Penn Live | American Humane head lauds Pittsburgh zoo and aquarium: Robin Ganzert

December 6, 2016

The Pittsburgh Zoo & PPG Aquarium, one of the state’s most popular and cherished attractions, recently achieved certification for outstanding animal welfare through the American Humane Conservation program, assuring visitors that the animals there are receiving the highest standards of care.

Since first opening its gates to the public more than a century ago, the Pittsburgh Zoo & PPG Aquarium has continued to constantly grow and develop to meet the evolving demands of our modern world.

People no longer think of zoos and aquariums as mere exhibits to display animals; instead, the public now expects these institutions to serve meaningful roles as responsible stewards of the animals living both in their care and in the wild. The zoo and aquarium embody these values as a humane leader in the field.

Consider the institution’s enriched animal environments and state-of-the-art facilities, which are designed to provide species-specific mental and physical stimulation to animal residents.

Two state senators want to look at anti-animal cruelty laws that other states have in place to see how Pennsylvania could strength its animal welfare laws in the wake of story about the rescue of Libre, a 4-month-old abused Boston terrier puppy.

Visitors  may see a bear munching on a piece of peanut butter-filled bamboo, or observe playful orangutans splashing in small bubble pools.

These enriching additions not only give the animals stimulation, but also allow them to engage in natural behaviors like foraging for food or reacting with curiosity to the unknown–in this case, the bubbles.

Caretakers at the institution are also dedicated to attentive, humane animal care: Trainers now give the zoo’s three wild pigs daily massages after discovering that it helped reduce the stress levels of the animals.

The American Humane Conservation program only certifies institutions that meet its rigorous, evidence-based standards of comprehensive animal welfare, which are developed by an independent Scientific Advisory Committee of world-renowned leaders in the fields of animal science, animal behavior, animal ethics, and conservation.

To earn certification, the zoo and aquarium passed a rigorous, third-party audit of its practices. This comprehensive evaluation considered the many dimensions of animal welfare, like excellent animal health and housing; positive social interactions within groups of animals, as well as between animals and handlers; and safe and stimulating living environments, with concern for factors such as appropriate lighting, sound levels, air quality, and thermoregulation.

Upholding these high welfare standards protects and enhances the lives of the animals living at the zoo and aquarium.

However, the institution is also leading vital efforts to conserve animal lives in the wild, as well. Over the past decade alone, it has funded over 150 conservation-oriented projects in 54 countries and two oceans.

The International Conservation Center (ICC), an extension of Pittsburgh Zoo & PPG Aquarium, conducts pioneering husbandry, behavioral, and reproductive research into threatened or endangered species.

The facility currently operates exclusively as an African elephant care and breeding center, but there are plans to expand the ICC’s focus in the near future to include research on other vulnerable species, including cheetahs, black rhinos, and Grevy’s zebras.

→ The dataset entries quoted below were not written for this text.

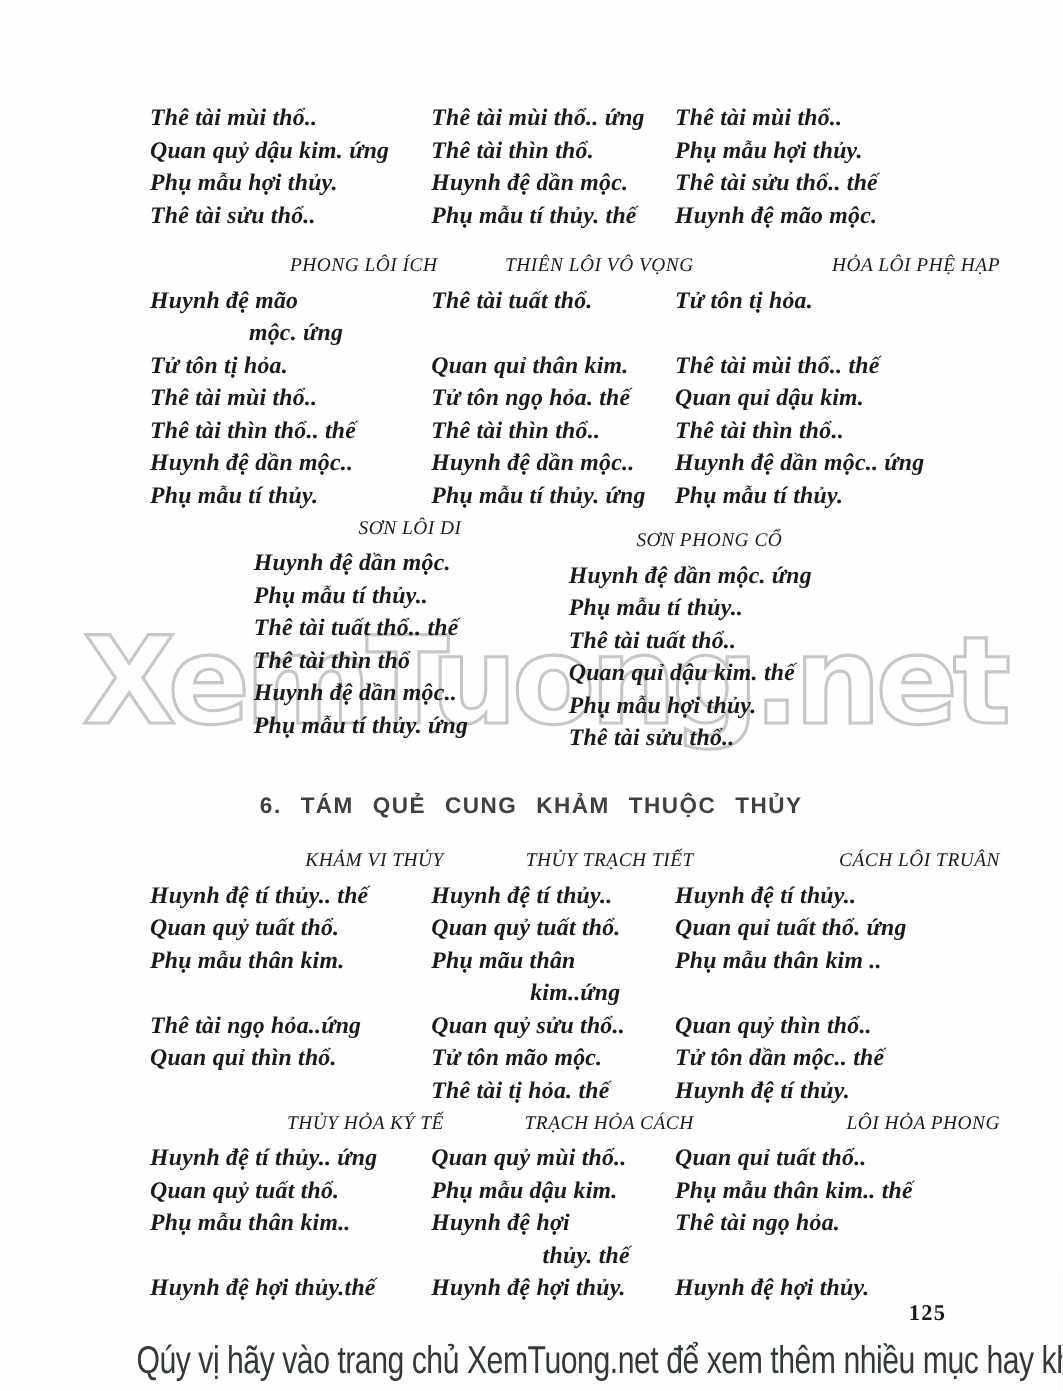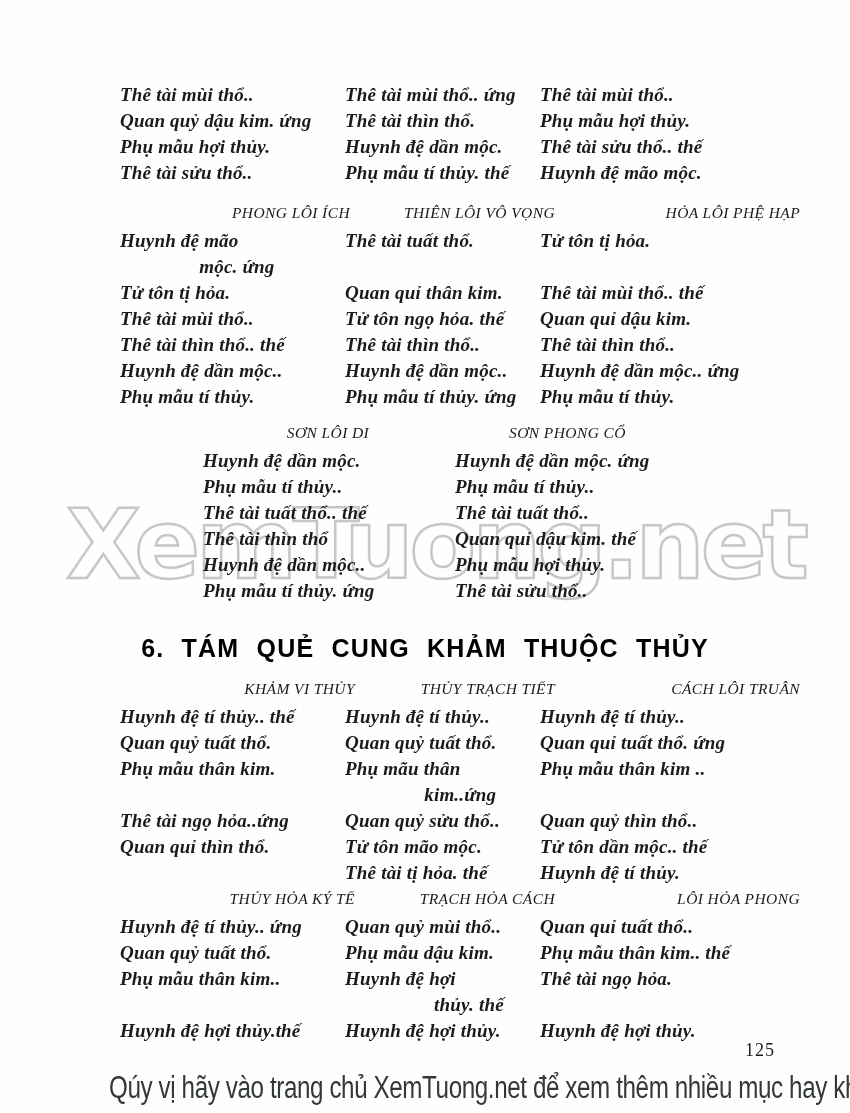"SƠN LÔI DI" div.col { top: 422px -> 412px }
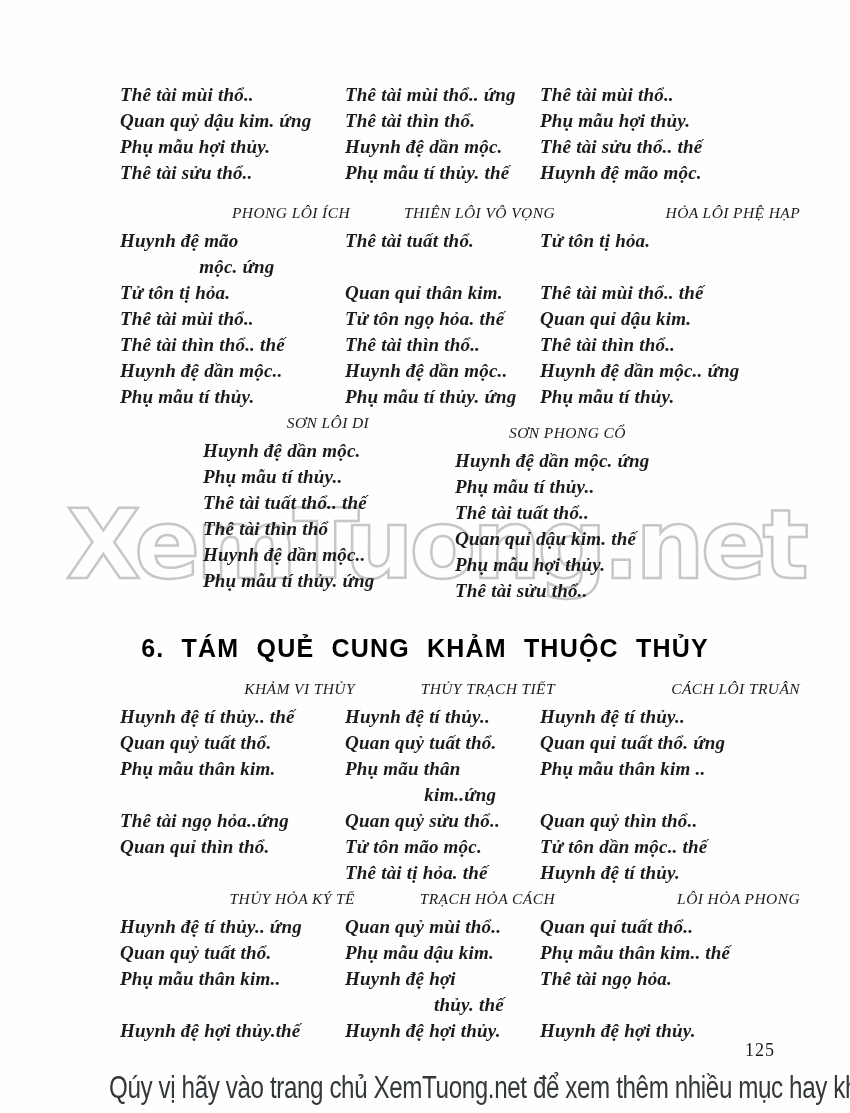"6. TÁM QUẺ CUNG KHẢM" .heading { color: #000000 -> #404040; font-size: 25px -> 18px }
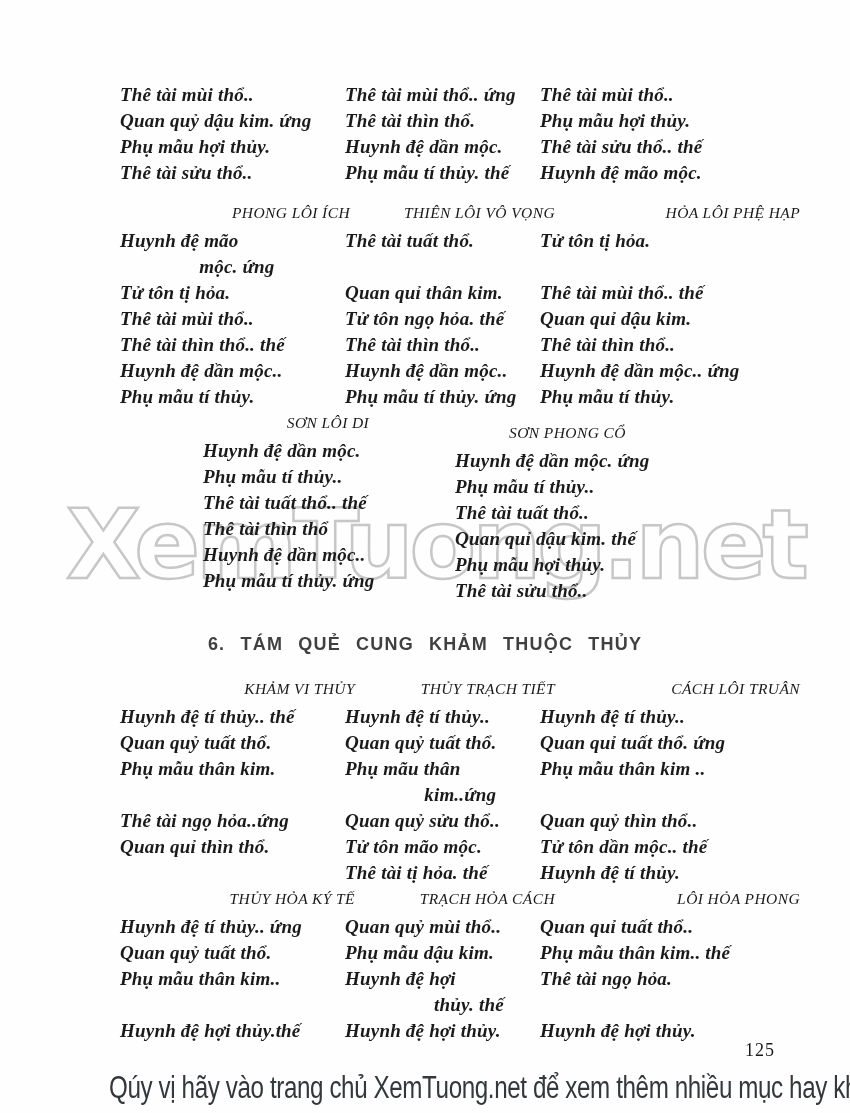"125" .pagenum { font-weight: 400 -> 700; right: 75px -> 93px }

Using rigorous, science-based breeding programs, the ICC will propagate threatened or endangered species before ultimately reintroducing them to the wild. These types of breeding programs, led by leading zoos and aquariums, have successfully staved off the almost-certain extinction of other endangered species, such as the European bison, the red wolf, and the Oregon spotted frog.

But even when species are never reintroduced to the wild, placing them under the care of a responsible facility like the Pittsburgh zoo and aquarium can still improve the lives of their wild counterparts.

Comprehensive research programs, for example, provide the vital understanding needed to make advanced conservation decisions that ultimately benefit animals in the wild.

While most Pennsylvanians already know the excitement and adventure that a visit to the Pittsburgh Zoo & PPG Aquarium provides, they can now experience the beloved state institution with the peace-of-mind that comes from knowing that the animals living there receive only the highest standards of verifiably humane care.

Robin Ganzert is president and CEO of American Humane, the country’s first national humane organization.